On Dashboard → Branding → Email Templates one can select the following Template: ‘User Invitation’, saying the following: ‘This email will be sent whenever a user is invited to an organization or application.’’
My question is: how can I trigger the sending of such an email?
Sending a POST Reqeust to https://{{domain}}/dbconnections/change_password#type=invite
This will send a normal Password Reset Email to the user and is not what I want: I want the User Invitation email to be sent.
Sending a POST request to https://{domain}/api/v2/tickets/password-change#type=invite
This will also not send an email, it will just return a URL.
So to repeat my question: how can I trigger the sending of a User Invitation email? Preferably by using a Management API endpoint.
Thank you all for your help and have a good weekend!
David
Thanks for the quick reply. At the email template is says:
I do not wish to use the organisation features of Auth0. But according to the email template sentence mentioned above, it should be possible to also invite people to an application.
But after your answer, I now assume, this Invitation Email sent by Auth is only available in the context of Organisations? And that inviting users without an organisation is only possible by sending an invitation email manually yourself? Could you confirm my assumption is correct?
And if so, may I propose to rename the ‘User invitation’ email template to the name you used above, being ‘Organisation invitation’? That would be a more appropriate name and directly clarify the usecase for that template.
But I don’t get it yet…it says ‘With Auth0, there are two common approaches to implementing user invitations’, being (1) ‘Customize an email template’ and (2) ‘Create a password change ticket’? But customizing an email template doesn’t make sense to me, if I need to send the email then myself using an external mail program?
For (1), ‘Customize an email template’ involves using the Management API’s Update an email template endpoint to repurpose the language in your welcome email as an email invitation.
@rueben.tiow, can you please provide one clarification:- that customization of a password change template which is described in the article Send Email Invitations for Application Signup, how will it be used, if we need to send the link to the user through our own email service provider?
Will you be able to elaborate on this topic? Thank you.
Just for documentation purposes, I’ll quickly outline how I solved sending user invitation emails without using the organisation features.
The premisses for this solution:
Users are not allowed to sign up them selves, they can only obtain an account by invitation.
User / passwords are stored in a database.
The invitation workflow then looks like:
Invite a user by creating a new user using the Management API https://auth0.com/docs/api/management/v2#!/Users/post_users endpoint, with email_verified set to false and a randomly generated password. This password will not be communicated to anyone and will never be used.
Trigger an interactive password reset flow as described here (Change Users' Passwords), which means we send a request to the Authentication API Create a password endpoint.
Auth0 will then send the Change Password email template. We adapted that template, both the subject and the body, in such a way that it will be an invitation email if the user email is not yet verified, and a normal password change email if that has been verified. The subject for example is: {% if user.email_verified %}Change password for{% else %}Welcome to{% endif %} {{ friendly_name }}
If the user clicks the link in the email, the Password change page will be shown. One could customize that page as well, but we just customized the texts, such that they will both make sense for setting the password for the first time after an invitation as for resetting the password if the user had triggered the password reset flow him/herself.
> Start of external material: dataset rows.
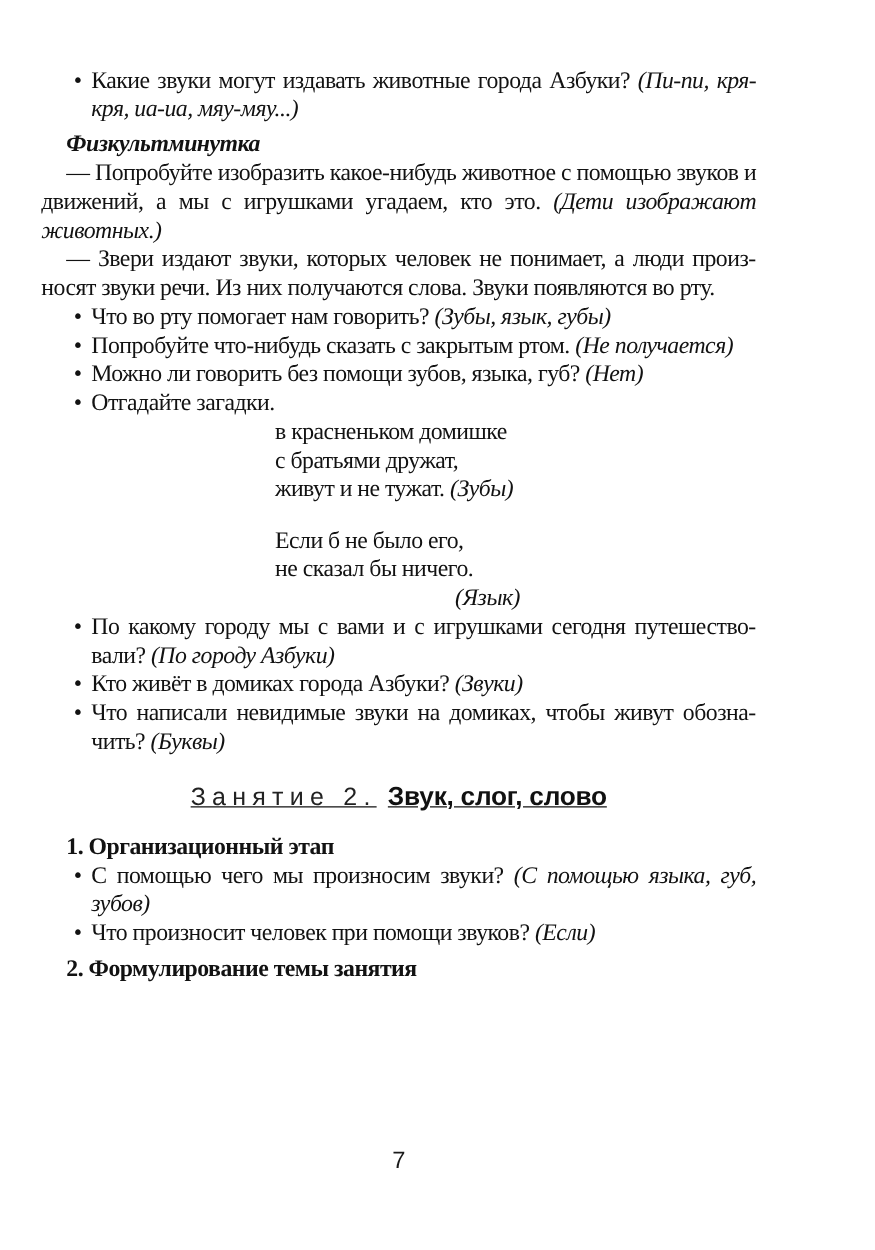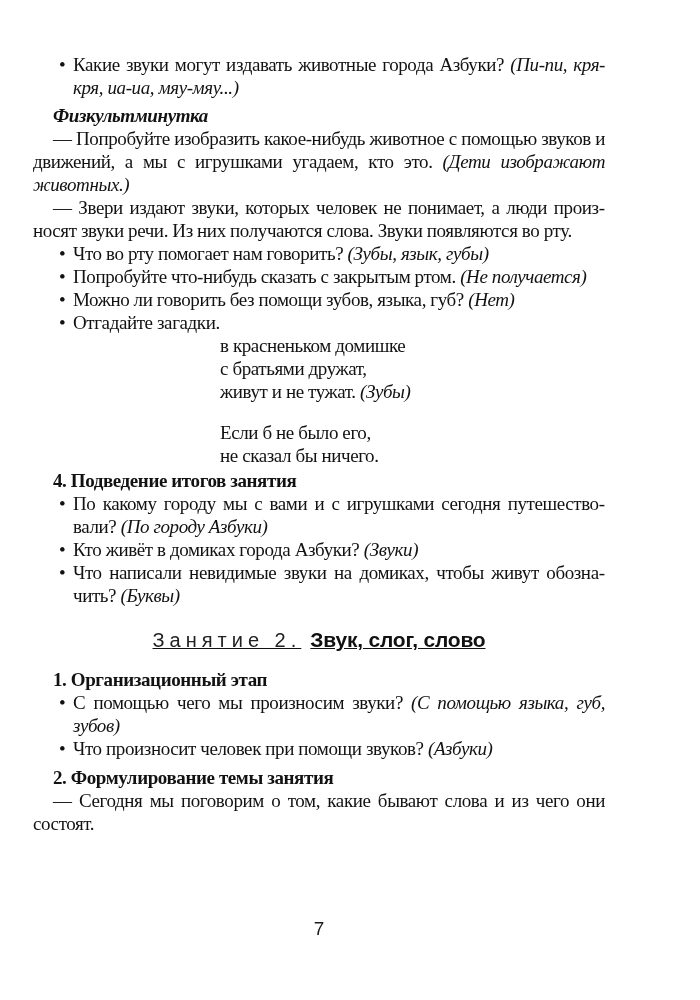--- a/index.html
+++ b/index.html
@@ -149,6 +149,7 @@
     <div class="riddle riddle-2">
       <div class="rline">Если б не было его,</div>
       <div class="rline">не сказал бы ничего.</div>
+      <div class="answer-right it">(Язык)</div>
     </div>
 
     <div class="section-title st-summary">4. Подведение итогов занятия</div>

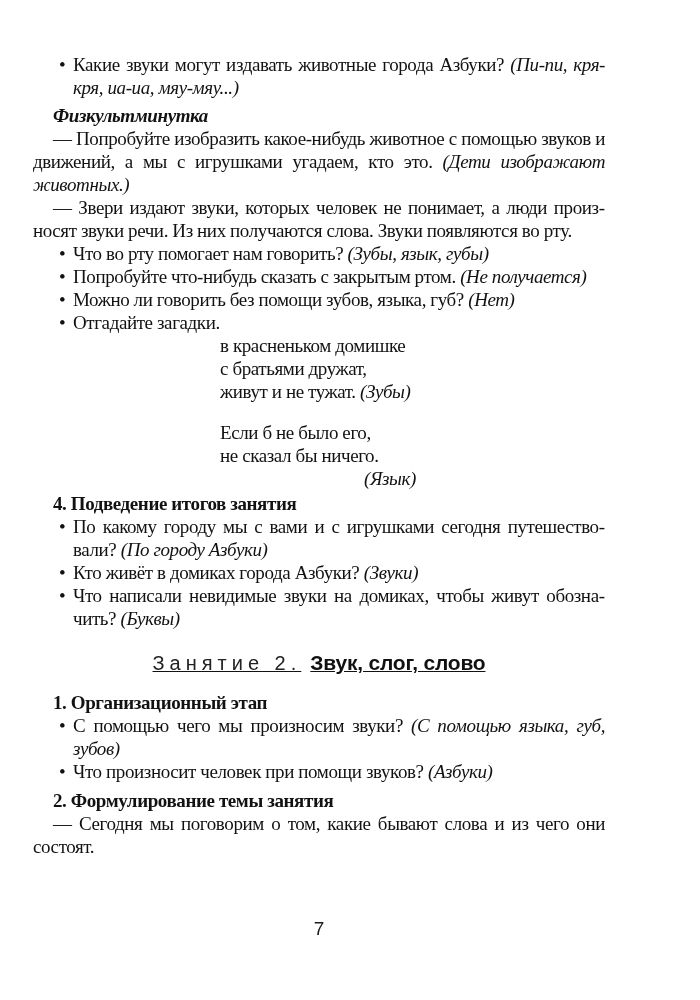--- a/index.html
+++ b/index.html
@@ -152,7 +152,6 @@
       <div class="answer-right it">(Язык)</div>
     </div>
 
-    <div class="section-title st-summary">4. Подведение итогов занятия</div>
 
     <div class="bullet-item just">
       <span class="marker">•</span>

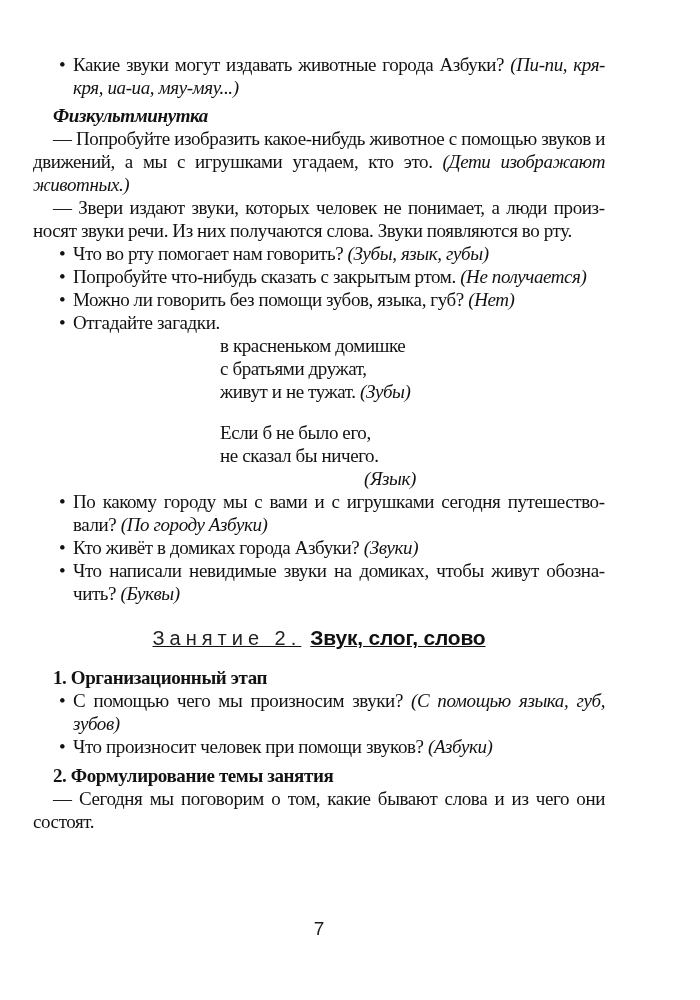--- a/index.html
+++ b/index.html
@@ -182,7 +182,7 @@
 
     <div class="bullet-item">
       <span class="marker">•</span>
-      <span>Что произносит человек при помощи звуков? </span><span class="it">(Азбуки)</span>
+      <span>Что произносит человек при помощи звуков? </span><span class="it">(Если)</span>
     </div>
 
     <div class="section-title st-theme">2. Формулирование темы занятия</div>

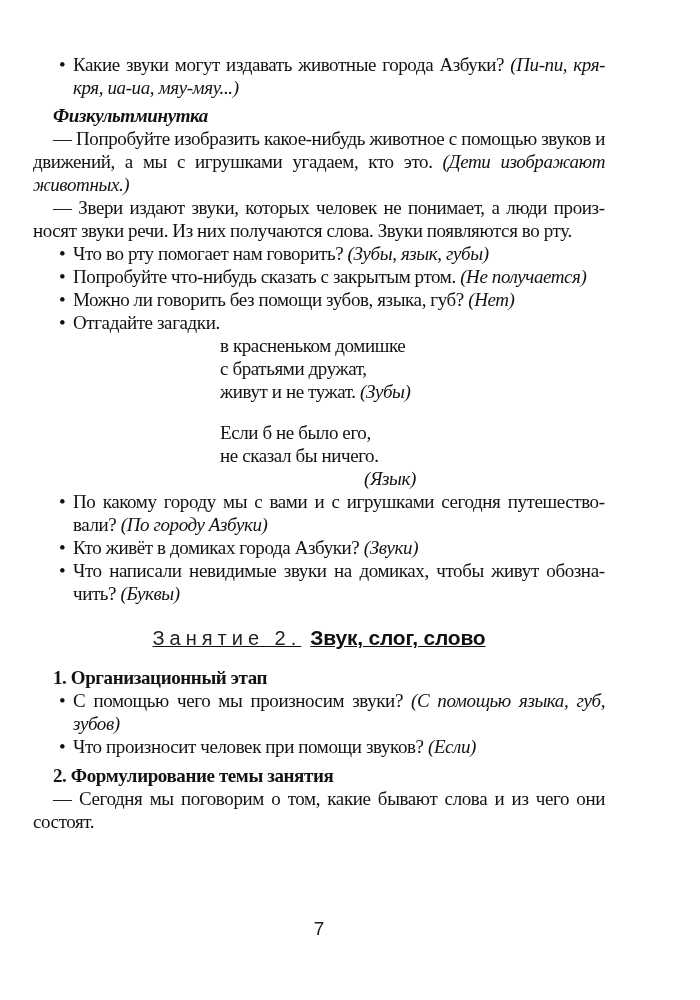--- a/index.html
+++ b/index.html
@@ -187,9 +187,6 @@
 
     <div class="section-title st-theme">2. Формулирование темы занятия</div>
 
-    <div class="just indent">
-      <span>— Сегодня мы поговорим о том, какие бывают слова и из чего они состоят.</span>
-    </div>
 
   </div>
One the password has been set by the user, Auth0 will automatically set the email_verified property of the user to true and this invitation workflow can be considered done.
As far a I’ve understood it there are two kind of invitations: organisation invitations and non-organisation invitations.
Organisation invitations
One can use the workflow described here, which will let Auth0 send an email using this User invitation email template.
Non-organisation invitations
For Auth0, there is no such thing as invitations outside the context of an organisation. So we will be hacking around the ‘reset password’ functionality to achieve something like an invitation. And we have two options then: sending the invitation email yourself or let Auth0 send the invitation email
Sending the invitation email yourself
This is described here: Send Email Invitations for Application Signup. What imho is wrong and confusing in that description is the section Create email template. There is no such thing as an email template here, because you will be sending the email yourself.
Great @derwald , thank you for your recipe, especially the part about the email template adjustment. Now it totally makes sense, how to deal with this task.
A bit of clarification for that article on invitations will definitely help those folks coming after us.
Hi @derwald,
Sorry to interfere in this post but I am trying to set up the user invitation email and I came across this very useful post that you made (I think the documentation on this topic is way too generic).
Your post is very clear and I am using it as a base to generate my user import/creation workflow. One thing confuses me: you base your email template to set the password on the “email_verified” set to “false”, but when I test just your point 1, my newly created test user receives a “Verify your email” email, which I obviously don’t want as the user will receive from point 2 the password reset (in this case the first time password creation). Do I need to disable it by passing or setting something?